EXERCISE DESCRIPTION ▸ Repeat only part of the entries. Start at the line that has "shipping: none -> 27.76" and keep going through the last line, exactly as given.

..........

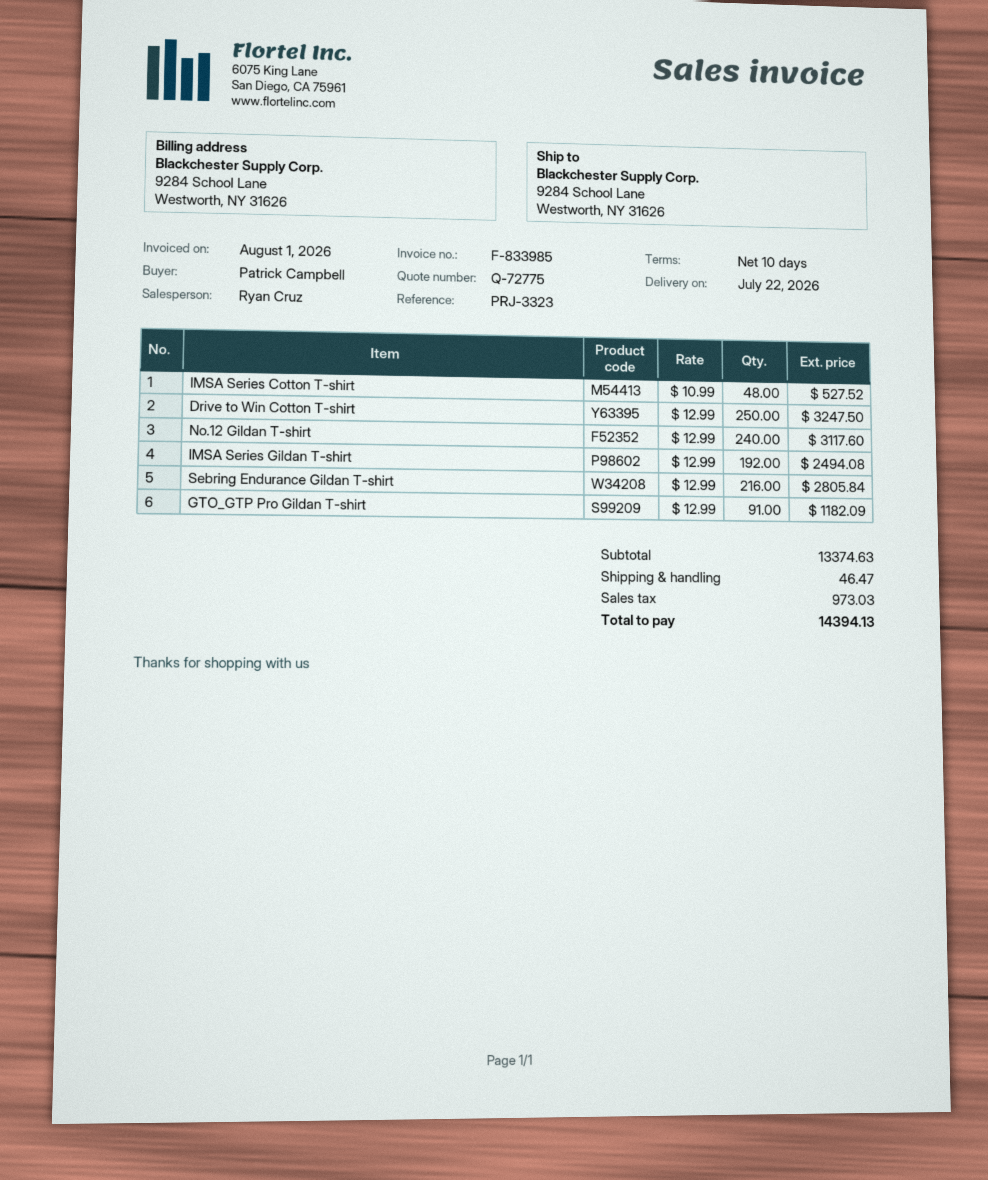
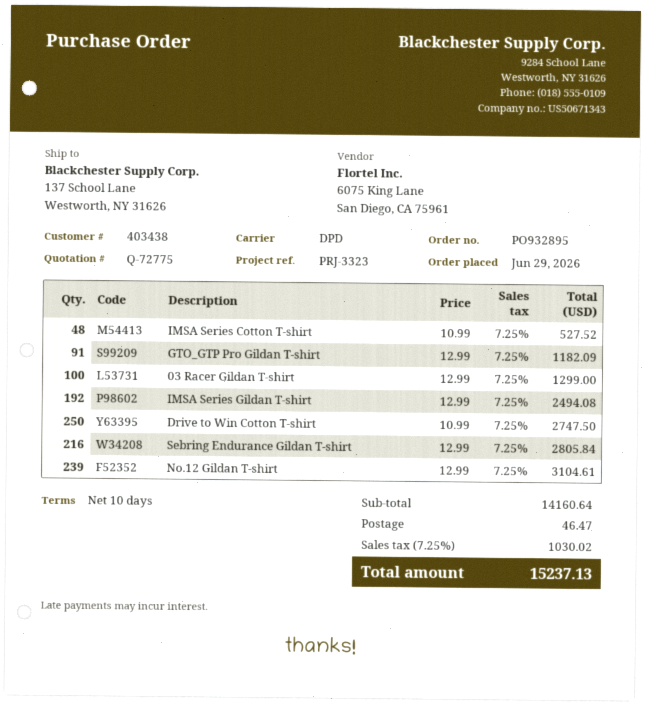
ship to: 9284 School Lane, Westworth, NY 31626 -> 137 School Lane, Westworth, NY 31626
Drive to Win Cotton T-shirt: 250 x 12.99 = 3247.50 -> 250 x 10.99 = 2747.50
No.12 Gildan T-shirt: 240 x 12.99 = 3117.60 -> 239 x 12.99 = 3104.61
03 Racer Gildan T-shirt: none -> 100 x 12.99 = 1299.00
subtotal: 13374.63 -> 14160.64
tax: 973.03 -> 1030.02
total: 14394.13 -> 15237.13

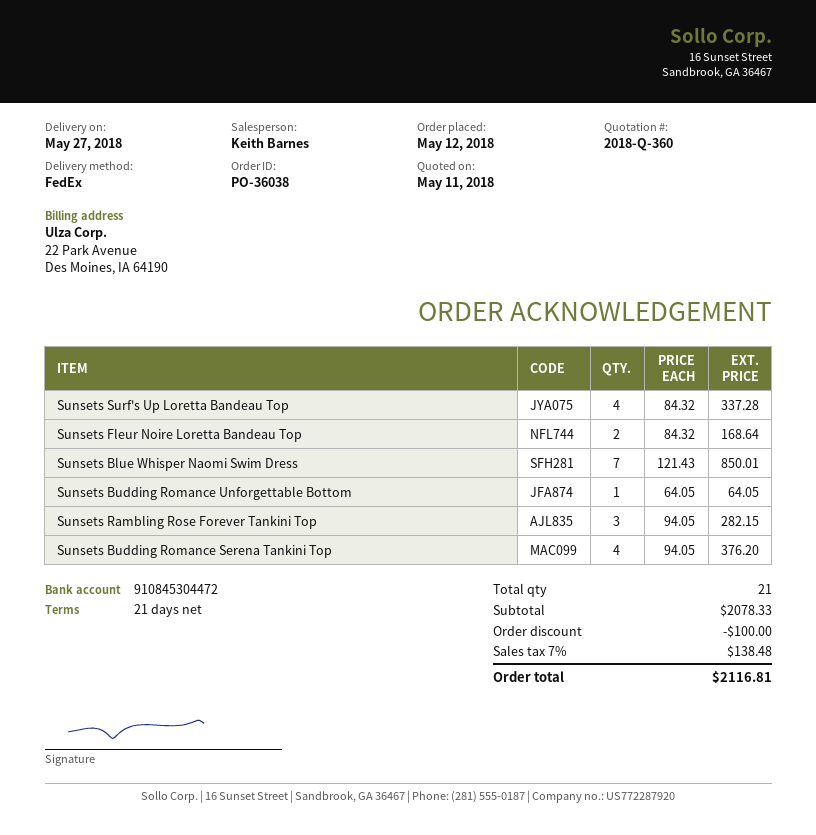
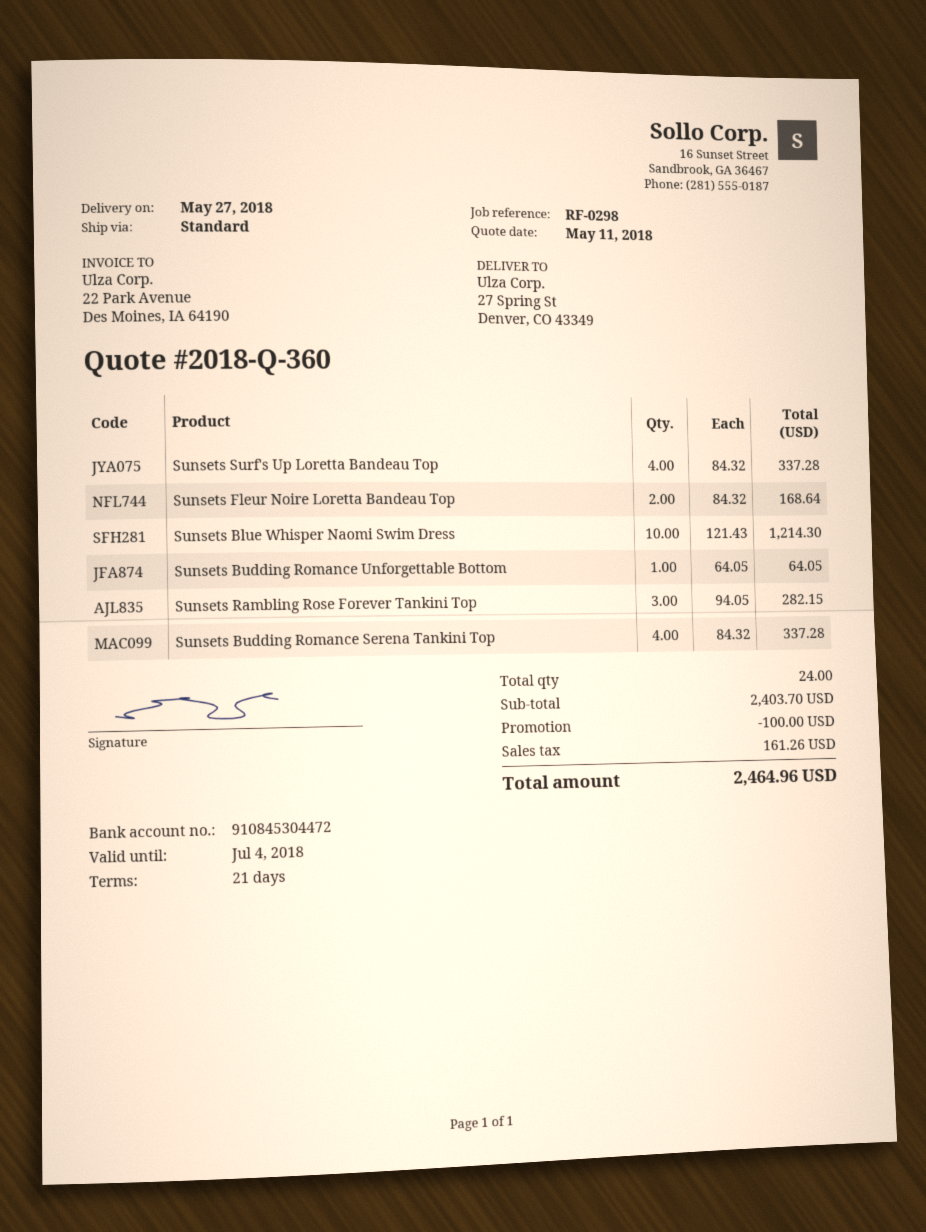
shipping method: FedEx -> standard
Sunsets Blue Whisper Naomi Swim Dress: 7 x 121.43 = 850.01 -> 10 x 121.43 = 1214.30
Sunsets Budding Romance Serena Tankini Top: 4 x 94.05 = 376.20 -> 4 x 84.32 = 337.28
total quantity: 21 -> 24
subtotal: 2078.33 -> 2403.70
tax: 138.48 -> 161.26
total: 2116.81 -> 2464.96

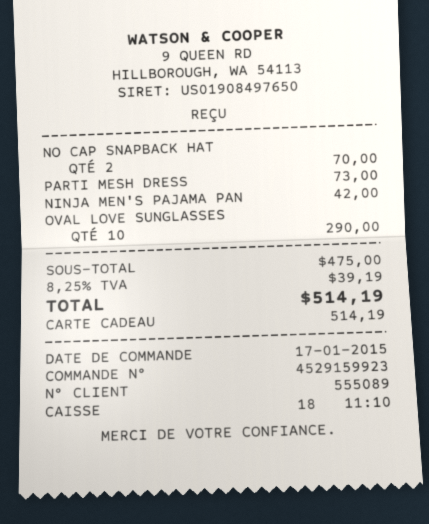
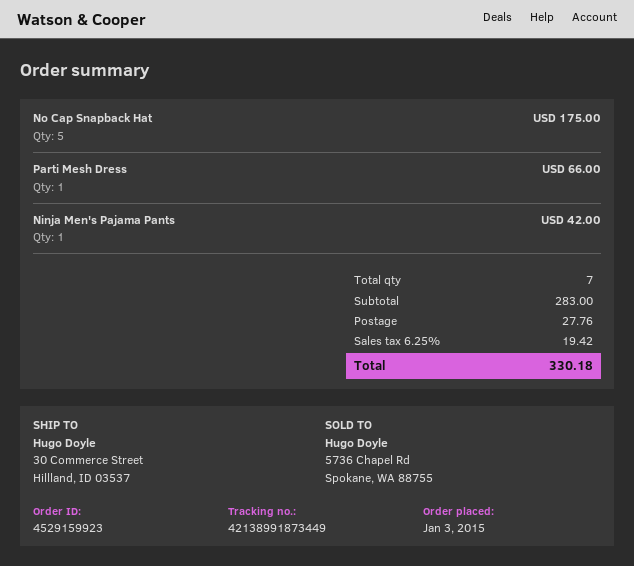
order date: 2015-01-17 -> 2015-01-03
NO CAP SNAPBACK HAT: 2 for 70.00 -> 5 for 175.00
PARTI MESH DRESS: 1 for 73.00 -> 1 for 66.00
OVAL LOVE SUNGLASSES: 10 for 290.00 -> none
subtotal: 475.00 -> 283.00
shipping: none -> 27.76
tax: 8.25% = 39.19 -> 6.25% = 19.42
total: 514.19 -> 330.18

..........

YOUR SOLUTION ▸
shipping: none -> 27.76
tax: 8.25% = 39.19 -> 6.25% = 19.42
total: 514.19 -> 330.18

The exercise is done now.